The She-Wolf II While the She-Wolf also takes her origins from the Jeremiah passage, Dante’s use of a wolf would have had special resonance for Italian readers. The country’s traditions descended from the Roman Empire, and the founders of Rome – the brothers Romulus and Remus – were supposedly nursed and raised in the wild by a She-Wolf. As a result, the She-Wolf became associated with the city. To see one so corrupted and ravening here is to remind readers of the perverse turn Florence has taken as it’s moved into the “modern age.” This isn’t a cry against the social changes McAllister mentions, though: it’s a direct response to the terrible political machinations that led directly to his exile.
The Greyhound Finally, Dante includes a prophecy in which a Greyhound that feeds on good will destroy the She-Wolf (which sustains itself on man’s evils). It’s not clear who the Greyhound represents. Ciardi suggests Cangrande della Scala, a patron Dante proved particularly fond of (he supported the poet during his exile), and someone Dante fervently hoped would eventually rise to power in the city; Raffa suggests Dante kept the prophecy intentionally vague.
Virgil Seen here as Dante’s archetypical mentor, Virgil was a Roman poet who lived shortly before Christ’s birth. He’s responsible for some of the greatest literature in history, including one of my favorite works, The Aeneid (which Dante repeatedly references). In one of his other works (Eclogues), Virgil foretells the coming of a “wonderchild” – something medieval Christian audiences hailed as a prophecy of Christ’s birth.
Virgil II Virgil is one of the Virtuous Pagans in this tale, yet he’s also a conduit for divine guidance. Without him, Dante doesn’t stand a chance of getting through Hell. Virgil’s presence as guide is therefore neither coincidental nor superfluous; indeed, he’s almost as important to the narrative as Dante himself.
Aeneas and Paul Dante mentions both men as a way of proving via contrast that he’s unfit to journey into the afterlife. Raffa: “The apostle Paul claims in the Bible to have been transported to the ‘third heaven’ (2 Corinthians 12:2), and Aeneas visits the underworld in book 6 of Virgil's Aeneid.” These two otherworldly travelers are also associated with Rome, seat of both the empire and the church. More Raffa: “Dante, contrary to Augustine and others, believed the Roman empire in fact prepared the way for Christianity, with Rome as the divinely chosen home of the Papacy.”
Three Blessed Women Mary is the Virgin Mary, who symbolizes God’s compassion for Dante’s plight here. Saint Lucia, or Lucy of Syracuse, was a martyr who medieval Christians associated with vision / sight (the perspective Dante should gain from his journey). Finally, Beatrice embodies Divine Love; we already know why Dante chose her.

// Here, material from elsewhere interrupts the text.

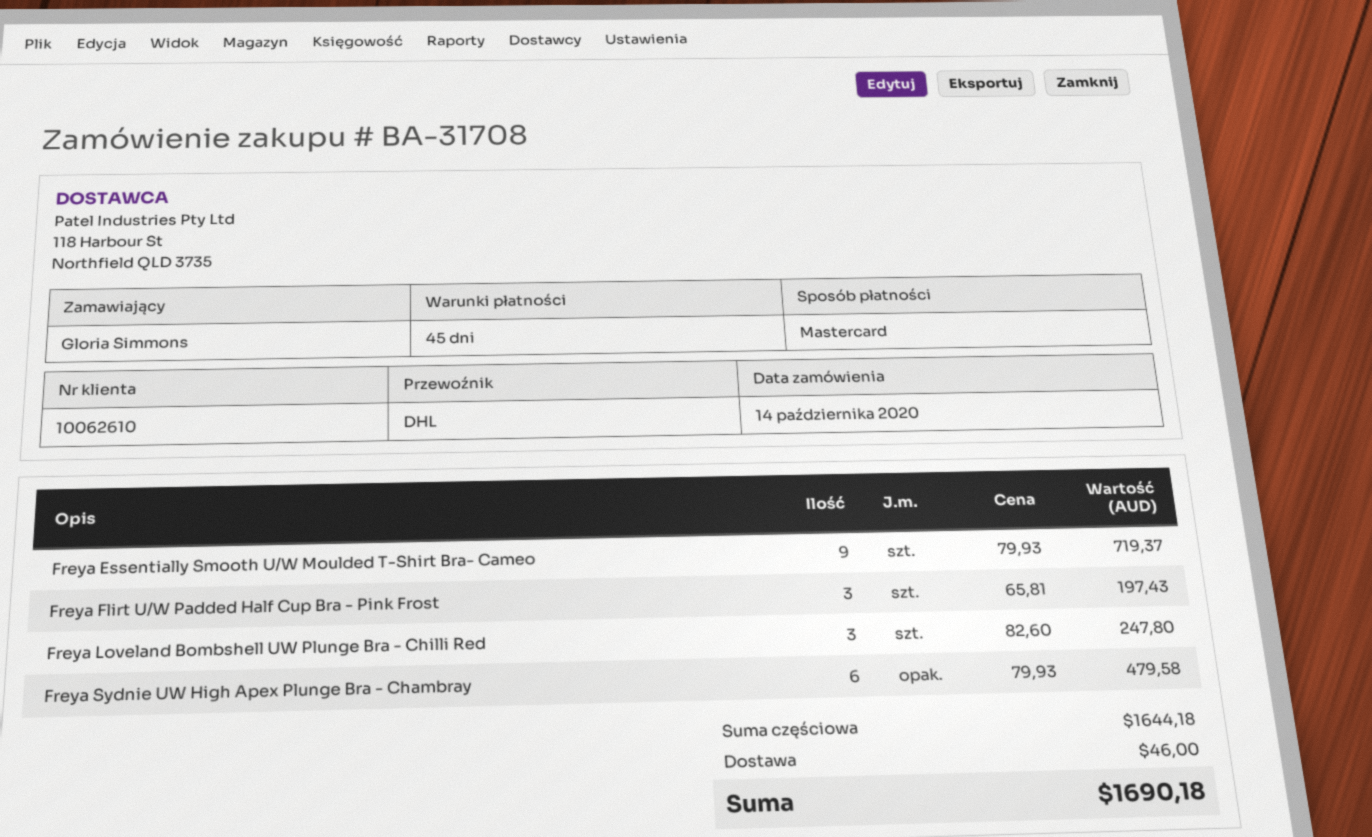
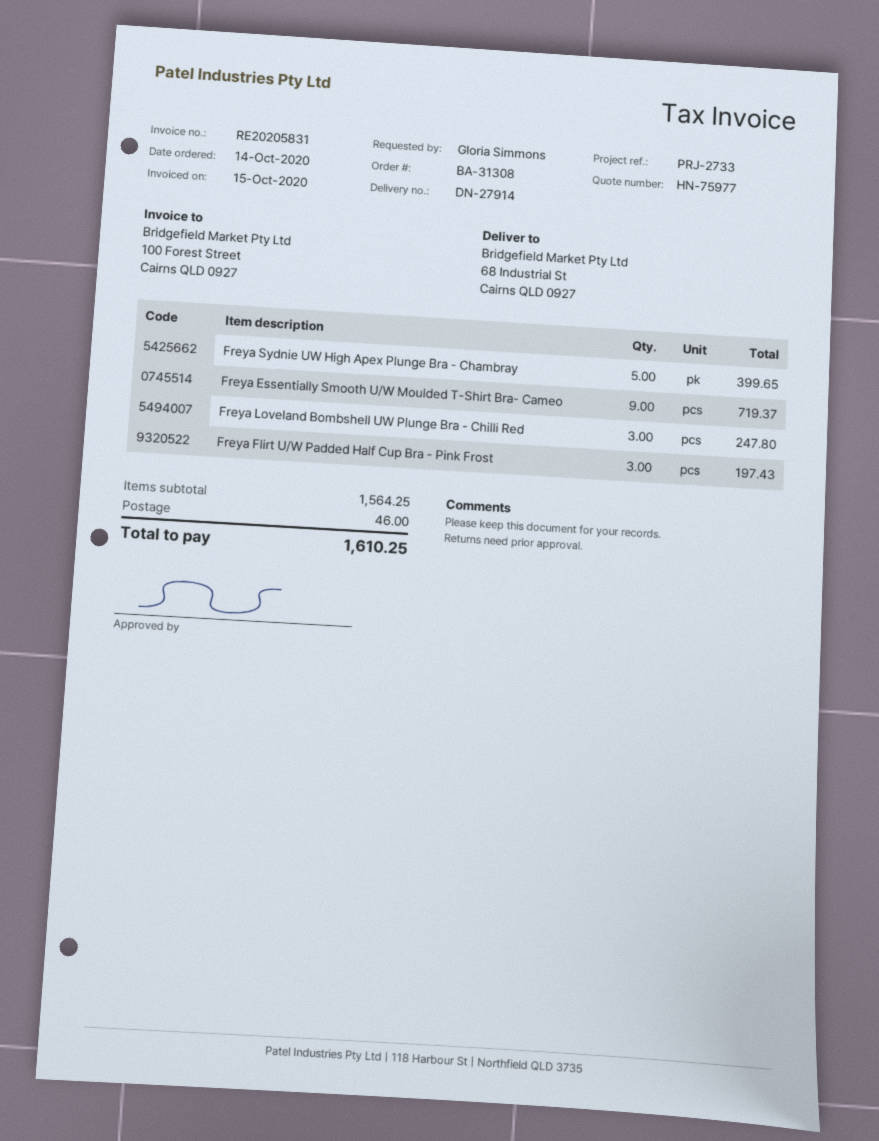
order number: BA-31708 -> BA-31308
Freya Sydnie UW High Apex Plunge Bra - Chambray: 6 for 479.58 -> 5 for 399.65
subtotal: 1644.18 -> 1564.25
total: 1690.18 -> 1610.25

You may remember an Italian quote I used in With Love We Will Survive: “I’ son Beatrice che ti faccio andare…” I am Beatrice, who makes you go.
In order to finish today off, I’d like you to consider each of the previously mentioned elements from The Inferno’s first canto • In your Houses, try to think of analogues from your own life • Who has serves as your Virgils? • Which Beasts have threatened – or still threaten – your happiness?